When Jaden Rascon started fourth grade earlier this week, she didn’t have to worry any longer about her heartbeat suddenly racing – thanks to an innovative procedure at CHOC.
“I feel good,” the 9-year-old says. “Before, when my heart would speed up, it was very hard to breathe, and it would give me headaches. But now it’s all gone because I got the procedure.”
Jaden recently underwent an outpatient electrophysiology procedure at CHOC to cure her arrhythmia. The experience was short, non-invasive and – even better – required no radiation.
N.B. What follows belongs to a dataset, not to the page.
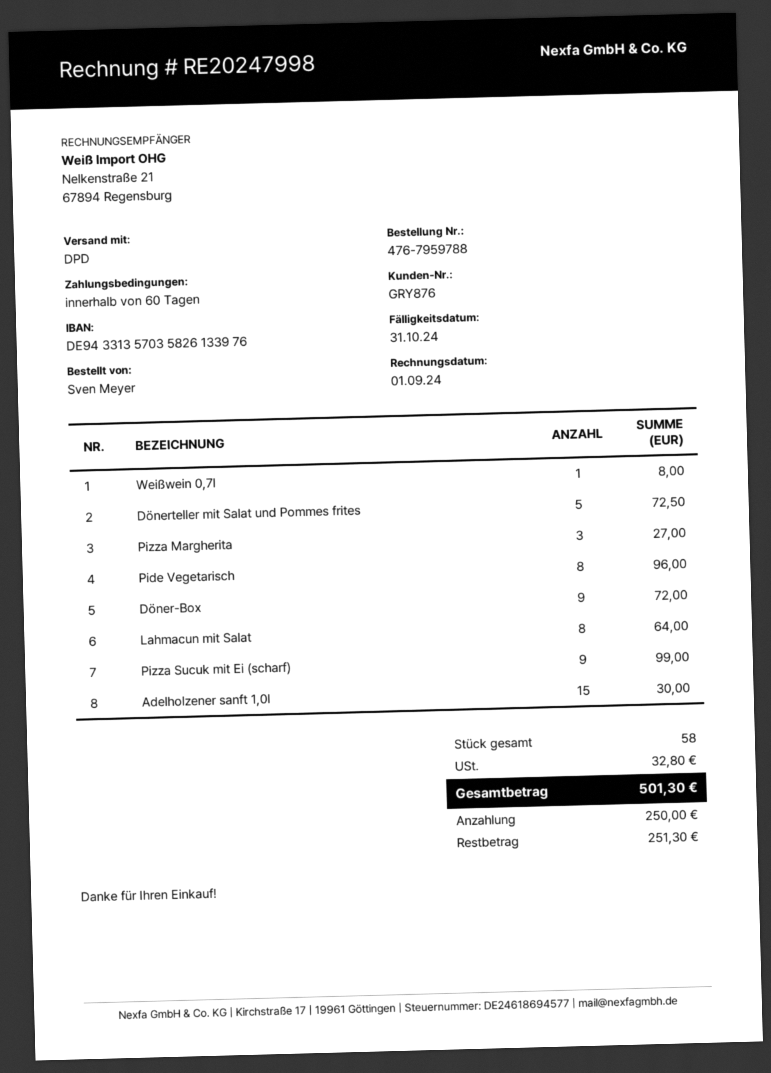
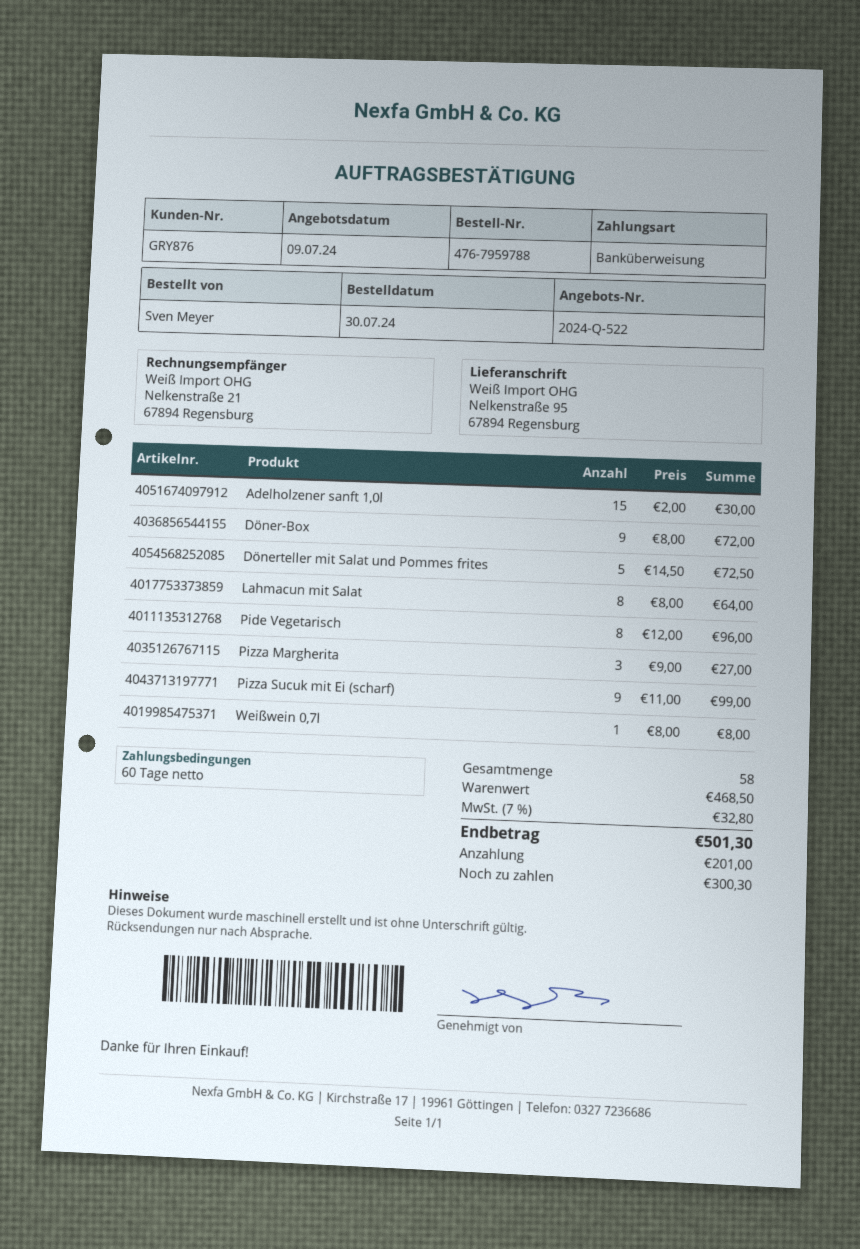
deposit: 250.00 -> 201.00
balance: 251.30 -> 300.30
Her procedure is a landmark achievement that signals a new direction for electrophysiology, a field that has already dramatically changed cardiology. And now, an electrophysiology procedure with no radiation marks an even safer and less invasive cure for a common ailment.

The successful radiation-free electrophysiology procedure is a credit to the skill and expertise of Dr. Anjan Batra, medical director of electrophysiology at the CHOC Heart Institute, as well as the state-of-the-art cardio mapping equipment inside the hospital’s new Bill Holmes Tower.
“This has really changed our field,” Dr. Batra said. “We can do so much more, and do it better and safer. It’s great to be in a field where we not only treat, but also cure. It’s great to help a patient so that they don’t have to see a doctor for the condition again.”
Dr. Batra performed the procedure using a three-dimensional cardio mapping system. The device uses catheters with locator sensors that transmit signals from inside the heart. This allowed Dr. Batra to visualize the beating heart by using these magnetic sources as reference points, rather than relying on fluoroscopy – an imaging technique that uses X-rays to obtain images of internal organs while they’re in motion – to reveal the catheters’ positions.
Just weeks after her procedure, Jaden’s quality of life has already improved.
Last November, Jaden began complaining of a rapid heartbeat, says her mother, Vera. A normal resting heart rate for children ages 7 to 9 is between 70 and 110 beats per minute, but Jaden experienced a heart rate of 225 beats per minute during one emergency department visit. She was then referred to CHOC, and was subsequently determined to be a good candidate for an electrophysiology procedure.
“I was nervous at first,” Jaden says, “but then I knew that they were studying the heart for a long time so nothing would go wrong.”
Typically, up to three patients are diagnosed with arrhythmias each day at CHOC, Dr. Batra says. About 25 years ago, the only cure for these conditions was open heart surgery, and many patients simply tolerated the condition or relied on medication.
Now, the hospital has used electrophysiology procedures to cure more than 100 children with arrhythmias each year, and that figure is expected to increase as awareness grows among parents and the medical community, says Dr. Batra, one of about 200 pediatric electrophysiologists worldwide.